Dietro l'immagine di un'azienda "etica" si nasconde ben altro.
 Dopo aver installato negozi in Russia e in Cina - mercati promettenti - il
gigante svedese Ikea ha comunicato, in ottobre, che non intende aprirne in
India «per via della legislazione eccessivamente vincolante per le imprese
straniere». Il gruppo si accontenta di fabbricarvi i prodotti, senza
vincoli - soprattutto sindacali - pagando ogni lavoratore 1,60 euro al
giorno...

Quattrocentodieci milioni di clienti in tutto il mondo, centosessanta
milioni di cataloghi distribuiti (superata la diffusione della Bibbia):
Ikea, la multinazionale del prêt-à-habiter, gode di buona salute.

E il suo fatturato prosegue lungo l'impressionante spirale positiva: 3,3
miliardi di euro nel 1994, 14,8 milioni di euro nel 2005. Ovvero, un aumento
di oltre il 400%. Difficile fare di meglio. Oggi, la società punta a
conquistare due territori che finora le hanno resistito: la Russia e la
Cina. Come scrive il periodico interno Read Me: «L'obiettivo è migliorare la
vita quotidiana del più gran numero di persone possibile.

Per riuscirci, i negozi devono vendere sempre di più a sempre più persone
(1)»....Per Ikea, la felicità del popolo passa per l'acquisto.

Ikea riesce a schivare gli attacchi delle associazioni dei consumatori,
degli altermondialisti e degli ambientalisti: singolare, per una
multinazionale che rappresenta a tal punto l'omologazione planetaria e il
mercantilismo. Un risultato non da poco. Occorre ammettere che l'azienda è
riuscita a creare un legame speciale con i suoi clienti, grazie a prezzi
imbattibili, alla realizzazione nei negozi di spazi per i bambini, e a un
mondo progettato per trovare tutto subito (e preferibilmente ciò di cui non
abbia bisogno).

Non mancano gli aneddoti per illustrare l'unione tra clienti e impresa.
Non si udì forse un consigliere municipale di Stockport (Gran Bretagna)
esclamare nel 2004: «Un'Ikea nel territorio del nostro comune, questa è la
gloria (2)!» A fare eco a tanto entusiasmo, gli abitanti di Mougins, una
cittadina francese, hanno lanciato una petizione: «Se anche voi non ne
potete più di passare due ore in macchina e di fare più di duecento
chilometri (andata e ritorno) per fare spese in un negozio Ikea, prendete al
volo l'occasione che vi offriamo perché finalmente venga aperto un negozio
Ikea nelle Alpes-Maritimes (3)!».

Tutto ciò non suscita ammirazione? Persone che lanciano una petizione (oltre
duemila firme nell'agosto del 2006!), che affermano i propri valori, che si
mobilitano... perché non c'è una succursale della multinazionale del mobile
entro un raggio di duecento chilometri.

Un simile successo può avere conseguenze più drammatiche. All'apertura di un
negozio in Arabia saudita, l'1 settembre 2004, l'azienda regalava un assegno
di 150 euro ai primi cinquanta clienti e una folla vi si precipitò: due
morti, sedici feriti, venti malori.

Come spiegare l'infatuazione mondiale per Ikea? Oltre ai bassi prezzi, una
chiave del successo risiede nell'immagine di sostenibilità ambientale e
sociale che la multinazionale ha costruito.
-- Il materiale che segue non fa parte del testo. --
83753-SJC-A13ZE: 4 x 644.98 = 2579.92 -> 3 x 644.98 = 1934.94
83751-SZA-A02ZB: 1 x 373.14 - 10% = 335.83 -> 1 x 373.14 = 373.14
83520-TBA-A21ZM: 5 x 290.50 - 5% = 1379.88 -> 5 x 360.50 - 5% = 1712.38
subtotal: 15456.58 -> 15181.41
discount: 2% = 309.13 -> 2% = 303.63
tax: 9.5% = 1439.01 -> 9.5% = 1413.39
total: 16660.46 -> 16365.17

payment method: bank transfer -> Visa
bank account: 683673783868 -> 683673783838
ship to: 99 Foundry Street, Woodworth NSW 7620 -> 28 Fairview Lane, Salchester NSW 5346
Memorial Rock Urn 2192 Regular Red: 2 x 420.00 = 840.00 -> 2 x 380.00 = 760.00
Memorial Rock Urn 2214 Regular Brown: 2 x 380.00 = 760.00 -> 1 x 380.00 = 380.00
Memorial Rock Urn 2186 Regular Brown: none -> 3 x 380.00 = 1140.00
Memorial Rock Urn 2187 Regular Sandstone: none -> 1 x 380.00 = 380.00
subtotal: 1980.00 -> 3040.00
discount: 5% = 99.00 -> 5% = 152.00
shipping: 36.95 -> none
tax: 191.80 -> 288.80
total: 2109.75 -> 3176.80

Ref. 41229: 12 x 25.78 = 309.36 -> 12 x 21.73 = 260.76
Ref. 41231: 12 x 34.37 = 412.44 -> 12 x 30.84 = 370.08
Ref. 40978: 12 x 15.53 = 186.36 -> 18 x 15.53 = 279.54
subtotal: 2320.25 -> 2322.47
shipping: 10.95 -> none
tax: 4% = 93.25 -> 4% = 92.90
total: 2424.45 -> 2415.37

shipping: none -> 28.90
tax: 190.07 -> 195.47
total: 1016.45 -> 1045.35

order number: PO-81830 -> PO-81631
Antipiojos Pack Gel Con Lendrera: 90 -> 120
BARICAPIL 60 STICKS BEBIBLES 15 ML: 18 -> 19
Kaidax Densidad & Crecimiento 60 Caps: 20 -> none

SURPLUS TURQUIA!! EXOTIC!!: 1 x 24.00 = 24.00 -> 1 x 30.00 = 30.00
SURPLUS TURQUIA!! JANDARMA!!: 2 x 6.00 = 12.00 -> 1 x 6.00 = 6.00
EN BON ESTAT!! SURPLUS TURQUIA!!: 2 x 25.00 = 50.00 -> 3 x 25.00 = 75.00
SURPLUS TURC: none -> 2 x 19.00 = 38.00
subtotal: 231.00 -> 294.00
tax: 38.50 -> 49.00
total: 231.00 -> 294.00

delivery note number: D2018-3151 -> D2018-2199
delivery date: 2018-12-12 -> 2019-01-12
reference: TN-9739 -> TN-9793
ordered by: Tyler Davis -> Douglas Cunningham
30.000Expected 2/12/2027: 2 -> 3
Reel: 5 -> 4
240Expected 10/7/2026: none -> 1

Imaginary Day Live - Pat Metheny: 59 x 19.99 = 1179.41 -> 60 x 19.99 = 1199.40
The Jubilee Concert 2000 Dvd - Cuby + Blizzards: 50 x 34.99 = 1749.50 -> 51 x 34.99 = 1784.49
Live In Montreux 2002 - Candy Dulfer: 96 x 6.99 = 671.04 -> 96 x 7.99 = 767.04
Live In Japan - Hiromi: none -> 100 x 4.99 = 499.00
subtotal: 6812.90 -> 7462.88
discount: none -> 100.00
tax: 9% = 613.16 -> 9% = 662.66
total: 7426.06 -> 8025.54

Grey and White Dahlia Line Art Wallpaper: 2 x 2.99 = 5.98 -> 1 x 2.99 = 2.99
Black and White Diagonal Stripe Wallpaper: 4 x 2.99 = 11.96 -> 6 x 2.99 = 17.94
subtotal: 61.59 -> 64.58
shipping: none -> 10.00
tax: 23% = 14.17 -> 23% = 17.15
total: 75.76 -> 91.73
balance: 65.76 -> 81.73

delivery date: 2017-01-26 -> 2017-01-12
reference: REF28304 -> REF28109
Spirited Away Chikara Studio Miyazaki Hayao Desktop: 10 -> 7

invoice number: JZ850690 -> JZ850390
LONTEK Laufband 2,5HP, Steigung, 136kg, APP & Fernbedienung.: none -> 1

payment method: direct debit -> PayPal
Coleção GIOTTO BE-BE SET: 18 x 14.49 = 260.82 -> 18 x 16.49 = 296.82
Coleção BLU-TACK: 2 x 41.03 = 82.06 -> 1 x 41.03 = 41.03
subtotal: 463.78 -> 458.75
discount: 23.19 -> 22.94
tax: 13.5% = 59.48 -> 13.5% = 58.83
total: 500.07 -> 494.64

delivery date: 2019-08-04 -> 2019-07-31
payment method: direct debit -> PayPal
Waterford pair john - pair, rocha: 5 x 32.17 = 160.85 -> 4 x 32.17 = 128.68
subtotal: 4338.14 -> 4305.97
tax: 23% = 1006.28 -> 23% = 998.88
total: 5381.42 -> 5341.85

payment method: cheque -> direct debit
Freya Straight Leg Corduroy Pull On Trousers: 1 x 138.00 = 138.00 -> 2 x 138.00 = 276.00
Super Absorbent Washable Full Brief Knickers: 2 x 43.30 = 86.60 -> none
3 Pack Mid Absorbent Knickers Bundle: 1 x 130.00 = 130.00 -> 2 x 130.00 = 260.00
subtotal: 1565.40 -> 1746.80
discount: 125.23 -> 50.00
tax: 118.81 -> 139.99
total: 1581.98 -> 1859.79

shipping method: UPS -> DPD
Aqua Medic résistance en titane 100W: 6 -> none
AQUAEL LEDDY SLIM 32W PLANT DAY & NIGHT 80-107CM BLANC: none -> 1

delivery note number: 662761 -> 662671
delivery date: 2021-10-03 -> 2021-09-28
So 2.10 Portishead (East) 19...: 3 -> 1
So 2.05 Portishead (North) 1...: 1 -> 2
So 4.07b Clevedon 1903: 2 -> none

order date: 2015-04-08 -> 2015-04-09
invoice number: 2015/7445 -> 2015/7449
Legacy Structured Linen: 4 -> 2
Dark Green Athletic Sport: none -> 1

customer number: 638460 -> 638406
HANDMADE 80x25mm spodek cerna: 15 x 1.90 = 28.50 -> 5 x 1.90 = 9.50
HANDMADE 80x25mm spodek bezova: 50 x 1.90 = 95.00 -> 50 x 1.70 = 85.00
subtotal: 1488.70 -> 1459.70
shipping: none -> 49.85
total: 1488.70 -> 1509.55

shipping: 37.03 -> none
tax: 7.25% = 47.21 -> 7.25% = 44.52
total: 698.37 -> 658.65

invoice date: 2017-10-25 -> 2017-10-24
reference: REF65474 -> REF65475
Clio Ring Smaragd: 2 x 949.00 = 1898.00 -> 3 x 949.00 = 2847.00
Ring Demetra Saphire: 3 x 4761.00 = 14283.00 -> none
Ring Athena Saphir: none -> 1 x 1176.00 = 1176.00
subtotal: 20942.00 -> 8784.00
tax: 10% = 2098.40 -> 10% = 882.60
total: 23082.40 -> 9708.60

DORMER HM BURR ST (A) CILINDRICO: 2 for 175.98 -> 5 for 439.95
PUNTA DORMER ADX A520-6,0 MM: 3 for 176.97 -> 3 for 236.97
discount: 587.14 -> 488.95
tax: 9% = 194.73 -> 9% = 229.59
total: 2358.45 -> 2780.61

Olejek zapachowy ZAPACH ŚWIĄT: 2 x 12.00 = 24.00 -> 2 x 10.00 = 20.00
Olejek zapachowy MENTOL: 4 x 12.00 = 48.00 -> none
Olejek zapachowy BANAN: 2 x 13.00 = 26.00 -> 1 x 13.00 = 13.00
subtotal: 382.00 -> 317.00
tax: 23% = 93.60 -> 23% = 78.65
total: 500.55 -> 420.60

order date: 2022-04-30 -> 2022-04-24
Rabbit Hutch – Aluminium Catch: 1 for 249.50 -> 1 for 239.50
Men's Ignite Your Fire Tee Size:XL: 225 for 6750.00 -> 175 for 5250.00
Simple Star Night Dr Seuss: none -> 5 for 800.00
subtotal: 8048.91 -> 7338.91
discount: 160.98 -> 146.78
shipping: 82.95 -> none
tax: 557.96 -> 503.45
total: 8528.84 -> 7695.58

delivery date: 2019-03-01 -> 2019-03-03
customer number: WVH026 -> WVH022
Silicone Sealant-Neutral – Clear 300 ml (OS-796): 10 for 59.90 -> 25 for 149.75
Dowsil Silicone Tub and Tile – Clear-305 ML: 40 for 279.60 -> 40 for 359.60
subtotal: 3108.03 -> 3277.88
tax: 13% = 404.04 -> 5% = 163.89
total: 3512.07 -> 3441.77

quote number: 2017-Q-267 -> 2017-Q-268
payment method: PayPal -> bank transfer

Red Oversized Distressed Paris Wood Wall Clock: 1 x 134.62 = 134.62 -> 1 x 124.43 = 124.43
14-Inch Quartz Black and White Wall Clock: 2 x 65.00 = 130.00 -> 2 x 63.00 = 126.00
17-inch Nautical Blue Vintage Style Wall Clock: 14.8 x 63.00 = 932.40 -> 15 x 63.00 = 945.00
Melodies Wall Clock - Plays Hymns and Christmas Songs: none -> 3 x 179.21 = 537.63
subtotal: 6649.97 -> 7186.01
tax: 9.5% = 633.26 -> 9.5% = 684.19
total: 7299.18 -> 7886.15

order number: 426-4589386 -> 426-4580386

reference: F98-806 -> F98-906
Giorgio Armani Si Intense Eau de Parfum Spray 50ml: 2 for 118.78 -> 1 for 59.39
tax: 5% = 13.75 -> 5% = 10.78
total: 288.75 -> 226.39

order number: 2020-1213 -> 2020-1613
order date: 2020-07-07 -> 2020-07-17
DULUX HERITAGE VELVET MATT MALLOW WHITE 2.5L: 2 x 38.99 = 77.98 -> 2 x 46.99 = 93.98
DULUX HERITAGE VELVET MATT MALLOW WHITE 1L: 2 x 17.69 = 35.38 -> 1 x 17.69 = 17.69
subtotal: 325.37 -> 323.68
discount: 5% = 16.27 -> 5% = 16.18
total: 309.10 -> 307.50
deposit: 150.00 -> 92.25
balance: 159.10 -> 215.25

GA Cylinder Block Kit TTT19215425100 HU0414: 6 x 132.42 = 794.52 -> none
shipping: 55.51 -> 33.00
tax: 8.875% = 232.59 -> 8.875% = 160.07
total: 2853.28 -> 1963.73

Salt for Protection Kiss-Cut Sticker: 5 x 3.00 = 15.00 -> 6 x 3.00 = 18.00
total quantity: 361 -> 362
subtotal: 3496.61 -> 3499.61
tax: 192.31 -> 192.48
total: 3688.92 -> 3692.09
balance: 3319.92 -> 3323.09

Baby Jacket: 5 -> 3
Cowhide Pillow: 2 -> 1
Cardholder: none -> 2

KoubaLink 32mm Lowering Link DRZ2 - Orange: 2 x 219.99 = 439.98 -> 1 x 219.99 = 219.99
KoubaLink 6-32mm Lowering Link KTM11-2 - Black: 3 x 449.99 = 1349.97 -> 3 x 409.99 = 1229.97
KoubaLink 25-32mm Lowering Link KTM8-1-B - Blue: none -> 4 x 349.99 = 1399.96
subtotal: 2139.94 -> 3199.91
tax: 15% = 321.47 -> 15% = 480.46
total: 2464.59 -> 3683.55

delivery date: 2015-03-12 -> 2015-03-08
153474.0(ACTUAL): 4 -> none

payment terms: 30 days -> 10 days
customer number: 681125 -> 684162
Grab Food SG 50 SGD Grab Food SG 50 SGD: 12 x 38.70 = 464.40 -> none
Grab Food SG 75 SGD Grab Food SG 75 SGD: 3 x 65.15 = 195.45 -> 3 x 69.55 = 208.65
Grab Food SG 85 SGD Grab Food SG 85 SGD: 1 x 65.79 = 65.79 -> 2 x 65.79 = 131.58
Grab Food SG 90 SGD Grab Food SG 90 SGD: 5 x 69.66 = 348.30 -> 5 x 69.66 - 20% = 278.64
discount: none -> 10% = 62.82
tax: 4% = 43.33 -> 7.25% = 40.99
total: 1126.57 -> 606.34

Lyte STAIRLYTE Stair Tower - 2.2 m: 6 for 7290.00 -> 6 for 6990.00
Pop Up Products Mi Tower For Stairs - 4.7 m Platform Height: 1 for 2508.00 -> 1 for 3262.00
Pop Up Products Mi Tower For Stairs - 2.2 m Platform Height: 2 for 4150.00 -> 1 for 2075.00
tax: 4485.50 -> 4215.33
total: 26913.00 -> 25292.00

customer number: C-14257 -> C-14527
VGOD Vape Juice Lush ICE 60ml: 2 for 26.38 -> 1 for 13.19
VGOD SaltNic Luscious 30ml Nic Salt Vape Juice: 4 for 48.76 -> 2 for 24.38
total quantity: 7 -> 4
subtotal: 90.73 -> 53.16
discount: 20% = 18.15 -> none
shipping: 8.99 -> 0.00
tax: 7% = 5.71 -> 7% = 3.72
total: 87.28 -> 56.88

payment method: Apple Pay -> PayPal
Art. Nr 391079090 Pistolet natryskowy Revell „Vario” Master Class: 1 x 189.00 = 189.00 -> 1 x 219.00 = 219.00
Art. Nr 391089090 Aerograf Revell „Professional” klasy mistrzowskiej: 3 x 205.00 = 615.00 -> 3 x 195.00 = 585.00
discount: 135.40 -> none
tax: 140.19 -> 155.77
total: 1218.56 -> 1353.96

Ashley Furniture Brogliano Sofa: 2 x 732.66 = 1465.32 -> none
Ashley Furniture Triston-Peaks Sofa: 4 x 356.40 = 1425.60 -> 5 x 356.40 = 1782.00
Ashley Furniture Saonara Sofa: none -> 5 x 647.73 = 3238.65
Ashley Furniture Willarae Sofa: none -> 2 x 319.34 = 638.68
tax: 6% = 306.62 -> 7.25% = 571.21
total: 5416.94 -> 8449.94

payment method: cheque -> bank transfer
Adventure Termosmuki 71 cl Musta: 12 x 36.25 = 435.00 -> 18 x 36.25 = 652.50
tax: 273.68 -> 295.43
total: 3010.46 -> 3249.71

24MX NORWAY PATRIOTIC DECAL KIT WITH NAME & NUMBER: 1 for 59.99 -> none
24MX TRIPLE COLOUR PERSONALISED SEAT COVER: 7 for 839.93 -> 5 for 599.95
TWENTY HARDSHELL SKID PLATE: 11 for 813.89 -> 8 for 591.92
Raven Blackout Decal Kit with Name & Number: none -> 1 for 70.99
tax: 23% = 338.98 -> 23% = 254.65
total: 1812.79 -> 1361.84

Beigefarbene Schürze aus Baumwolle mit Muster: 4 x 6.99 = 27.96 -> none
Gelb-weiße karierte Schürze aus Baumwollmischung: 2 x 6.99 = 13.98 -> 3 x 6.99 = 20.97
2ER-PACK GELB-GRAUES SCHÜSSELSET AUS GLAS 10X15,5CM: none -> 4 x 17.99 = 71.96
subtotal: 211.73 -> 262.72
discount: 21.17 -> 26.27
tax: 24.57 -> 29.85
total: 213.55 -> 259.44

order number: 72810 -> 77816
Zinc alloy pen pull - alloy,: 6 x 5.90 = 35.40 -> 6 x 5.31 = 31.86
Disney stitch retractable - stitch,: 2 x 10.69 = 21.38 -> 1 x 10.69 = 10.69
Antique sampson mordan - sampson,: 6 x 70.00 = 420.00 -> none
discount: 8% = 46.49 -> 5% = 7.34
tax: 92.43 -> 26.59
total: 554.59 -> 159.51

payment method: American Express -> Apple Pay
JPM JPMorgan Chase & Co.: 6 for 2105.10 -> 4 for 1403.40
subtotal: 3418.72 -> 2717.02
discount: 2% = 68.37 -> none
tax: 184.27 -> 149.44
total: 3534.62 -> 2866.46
Dopo il primo subappalto straniero (la Polonia, nel 1961), Ikea delocalizza
una parte delle sue produzioni, alla ricerca di manodopera economica e
sfruttabile. Perciò la percentuale della produzione realizzata in Asia è in
continuo aumento. Attualmente, la Cina (celebre per il rispetto dei diritti
dei lavoratori...) supera la Polonia, tanto da rappresentare il maggior
fornitore della società, con il 18% dei prodotti del gruppo. In totale, il
30% del «made in quality of Sweden» proviene dal continente asiatico (4).
Secondo The Observer, la percentuale della produzione realizzata nei paesi
in via di sviluppo è cresciuta dal 32% al 48% tra il 1997 e il 2001 (5).

Sin dalle origini, il gruppo svedese puntò a proporre prodotti a «prezzi
estremamente bassi». Nel 1976, nel suo «Testamento di un commerciante di
mobili», il fondatore Ingvar Kamprad lo ha dichiarato: «Non dovrà essere
lesinato alcuno sforzo pur di mantenere le tariffe ai livelli più bassi
(...), questi prezzi bassi, ancora oggi giustificati, impongono dunque
vincoli formidabili a tutti i nostri collaboratori (...). Senza una rigida
limitazione delle spese, non riusciremmo a compiere la nostra missione (6)».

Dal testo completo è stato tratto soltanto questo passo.